La capacité de la nature à s’auto-nettoyer
Les hommes déploient tout un tas de techniques pour nettoyer la pollution mais la nature assure une grande part dans le retour à la normale. Cette capacité d’auto-nettoyage s’articule autour de deux processus :
- l’action mécanique des vagues : l’hydrodynamisme de la mer
- l’action biologique de certains organismes aquatiques : la biodégradation
Vers un nouvel équilibre ?
La nature a horreur du vide. Il va y avoir une substitution des espèces. Rapidement après la disparition ou la raréfaction des espèces présentes avant la pollution, des espèces opportunistes vont proliférer. Progressivement d’autres espèces indifférentes ou tolérantes vont réapparaître. Et ce n’est qu’au bout d’un certain temps que les espèces dites sensibles, toutes les espèces commercialisées donc, vont revenir. Ce retour à la normale peut prendre 5, 10 ou 15 ans suivant les cas. La mise en place d’un suivi écologique au minimum sur cinq ans est donc indispensable pour observer cette régénération du milieu naturel.
Le bilan de l’Amoco Cadiz
Après la marée noire, le milieu naturel a montré une capacité considérable d’auto-nettoyage et de restauration. Il ne reste plus de la pollution que quelques encroûtements sporadiques ou traces dans la vase à de rares endroits. Il a malgré tout fallu plus de douze ans pour que les zones sensibles confinées et peu exposées à l’énergie des vagues, comme les abers, se débarrassent du polluant.

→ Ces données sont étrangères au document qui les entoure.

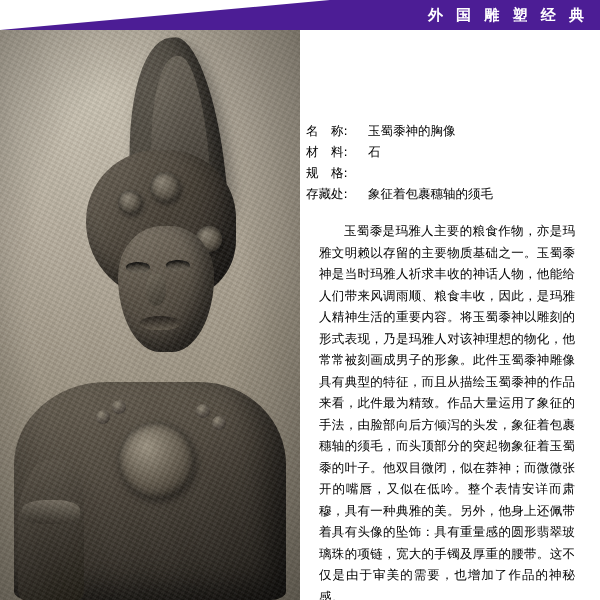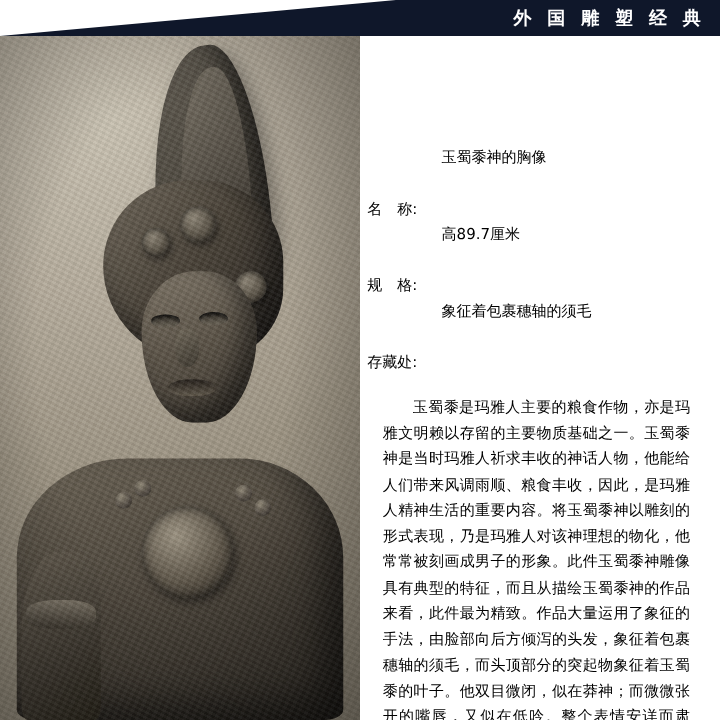--- a/index.html
+++ b/index.html
@@ -14,21 +14,21 @@
     position: relative;
     width: 600px; height: 600px;
     background: #ffffff;
   }
 
   
   .banner {
     position: absolute;
     top: 0; left: 0;
     width: 600px; height: 30px;
-    background: #0f172a;
+    background: #4c1d95;
   }
   .banner-cut {
     position: absolute;
     top: 0; left: 0;
     width: 0; height: 0;
     border-left: 330px solid #ffffff;
     border-bottom: 30px solid transparent;
   }
   .banner-title {
     position: absolute;
@@ -191,21 +191,20 @@
   .spec-row {
     display: flex;
     font-size: 12.5px;
     line-height: 21px;
     white-space: nowrap;
   }
   .spec-label {
     width: 62px;
     flex: 0 0 62px;
     letter-spacing: 0;
-    margin-top: 43px;
   }
   .spec-value { flex: 1 1 auto; }
 
   .body-text {
     font-size: 12.5px;
     line-height: 21.5px;
     text-align: justify;
     text-justify: inter-ideograph;
     margin: 13px;
   }
@@ -249,22 +248,25 @@
   </div>
 
   <div class="textcol">
 
     <div class="specs">
       <div class="spec-row">
         <span class="spec-label">名　称:</span>
         <span class="spec-value">玉蜀黍神的胸像</span>
       </div>
       <div class="spec-row">
+        <span class="spec-label">材　料:</span>
+        <span class="spec-value">石</span>
+      </div>
+      <div class="spec-row">
         <span class="spec-label">规　格:</span>
-        <span class="spec-value">高89.7厘米</span>
       </div>
       <div class="spec-row">
         <span class="spec-label">存藏处:</span>
         <span class="spec-value">象征着包裹穗轴的须毛</span>
       </div>
     </div>
 
     <div class="body-text">
       <p>玉蜀黍是玛雅人主要的粮食作物，亦是玛雅文明赖以存留的主要物质基础之一。玉蜀黍神是当时玛雅人祈求丰收的神话人物，他能给人们带来风调雨顺、粮食丰收，因此，是玛雅人精神生活的重要内容。将玉蜀黍神以雕刻的形式表现，乃是玛雅人对该神理想的物化，他常常被刻画成男子的形象。此件玉蜀黍神雕像具有典型的特征，而且从描绘玉蜀黍神的作品来看，此件最为精致。作品大量运用了象征的手法，由脸部向后方倾泻的头发，象征着包裹穗轴的须毛，而头顶部分的突起物象征着玉蜀黍的叶子。他双目微闭，似在莽神；而微微张开的嘴唇，又似在低吟。整个表情安详而肃穆，具有一种典雅的美。另外，他身上还佩带着具有头像的坠饰：具有重量感的圆形翡翠玻璃珠的项链，宽大的手镯及厚重的腰带。这不仅是由于审美的需要，也增加了作品的神秘感。</p>
     </div>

La pollution a cependant causé une perturbation majeure de l’écosystème. Jusqu’à 260 000 tonnes d’animaux morts (crabes, poissons, coquillages, oiseaux, etc.) ont été enregistrées. Dans les mois qui ont suivi, des espèces opportunistes (vers, crabes verts, etc.) ont proliféré. Il a fallu plus de huit ans pour que l’écosystème retrouve un équilibre. Mais le système ne s’est pas restauré tel qu’il était avant la catastrophe. C’est un nouvel équilibre qui est apparu. Il y a donc bien eu un avant et un après Amoco.

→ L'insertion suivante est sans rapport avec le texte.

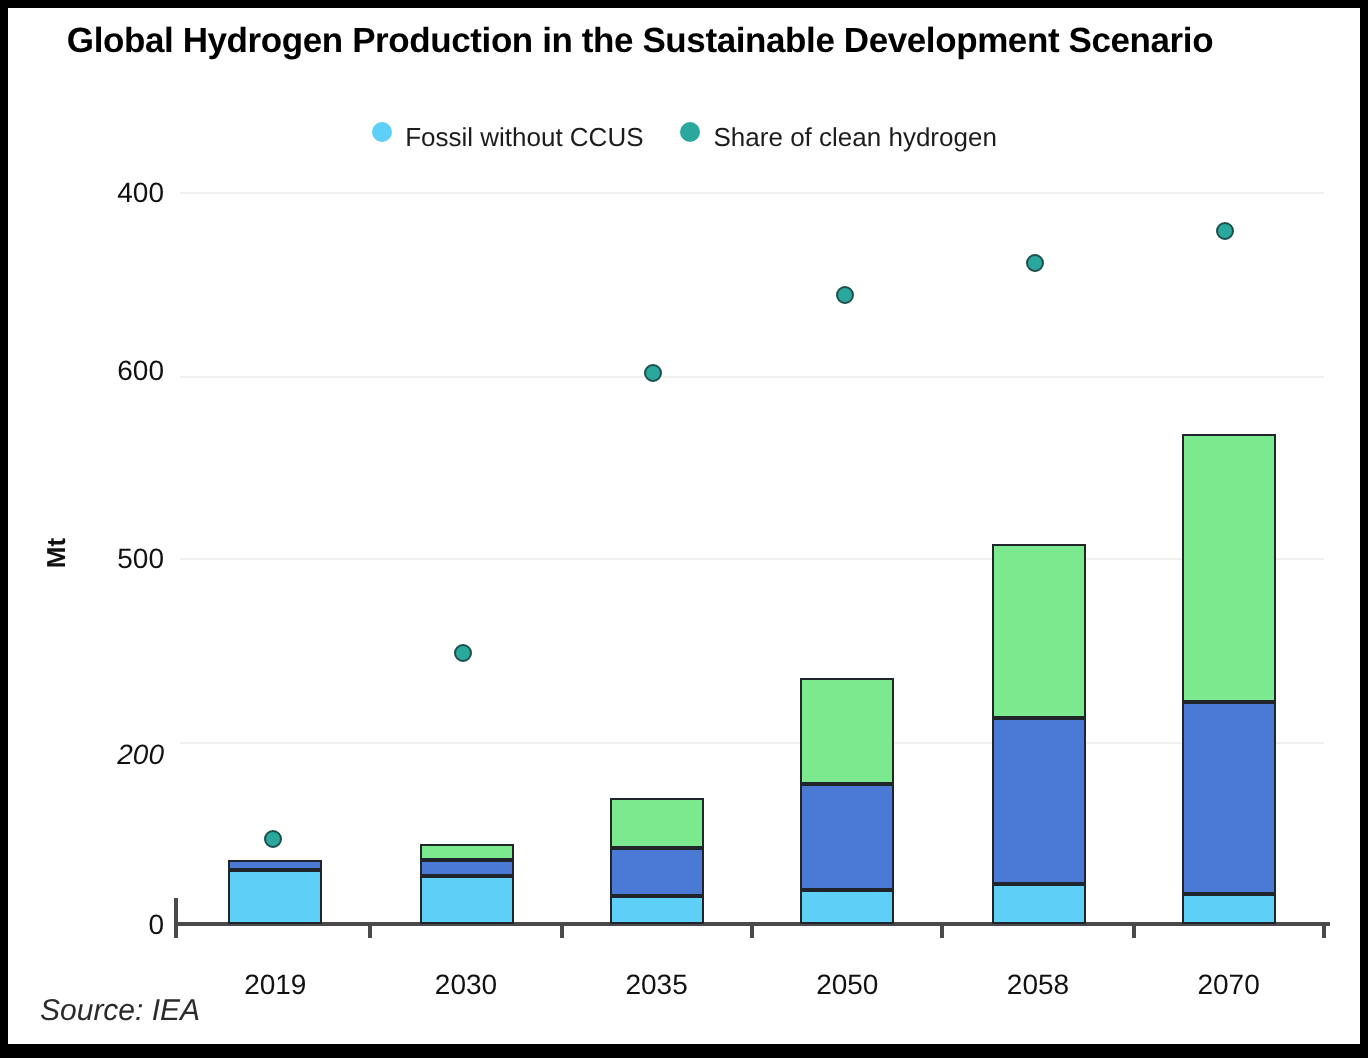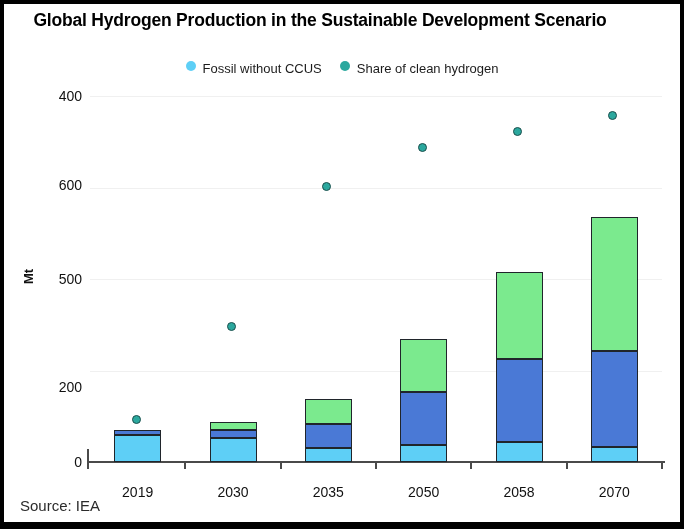--- a/index.html
+++ b/index.html
@@ -113,20 +113,21 @@
     font-weight: bold;
     color: #111111;
     transform: rotate(-90deg);
     transform-origin: center;
     text-align: center;
   }
   .source {
     position: absolute;
     left: 16px; bottom: 8px;
     font-size: 15px;
+    font-style: italic;
     color: #2b2b2b;
   }
 </style>
 </head>
 <body>
 
 <div class="frame">
   <div class="title">
     <div>Global Hydrogen Production in the Sustainable Development Scenario</div>
   </div>
@@ -177,21 +178,21 @@
         <div class="bar-seg" style="background: rgb(123, 234, 142); left: 500.833px; width: 47px; top: 121.237px; height: 133.59px;"></div>
         <div class="dot" style="background: rgb(43, 168, 158); left: 41.6667px; top: 318.825px;"></div>
         <div class="dot" style="background: rgb(43, 168, 158); left: 137px; top: 225.952px;"></div>
         <div class="dot" style="background: rgb(43, 168, 158); left: 232.333px; top: 85.5px;"></div>
         <div class="dot" style="background: rgb(43, 168, 158); left: 327.667px; top: 46.6125px;"></div>
         <div class="dot" style="background: rgb(43, 168, 158); left: 423px; top: 30.6px;"></div>
         <div class="dot" style="background: rgb(43, 168, 158); left: 518.333px; top: 14.5875px;"></div>
       </div>
     <div id="y-labels">
         <div class="y-label" style="top: 450px;">0</div>
-        <div class="y-label" style="top: 375px;">200</div>
+        <div class="y-label" style="top: 365px; font-style: italic;">200</div>
         <div class="y-label" style="top: 267px;">500</div>
         <div class="y-label" style="top: 173px;">600</div>
         <div class="y-label" style="top: 84px;">400</div>
       </div>
     <div id="x-labels">
         <div class="x-label" style="left: 86px; width: 95.3333px;">2019</div>
         <div class="x-label" style="left: 181.333px; width: 95.3333px;">2030</div>
         <div class="x-label" style="left: 276.667px; width: 95.3333px;">2035</div>
         <div class="x-label" style="left: 372px; width: 95.3333px;">2050</div>
         <div class="x-label" style="left: 467.333px; width: 95.3333px;">2058</div>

Et en cas de pollution chimique ?
Là encore, il n’est question que de pollution par hydrocarbures. Il n’existe en effet pas d’étude de cas à grande échelle sur les impacts d’une pollution chimique. On connaît certes les effets létaux, sublétaux et secondaires sur les espèces face à un déversement de produit chimique dans le milieu naturel mais pas la capacité de régénération des écosystèmes.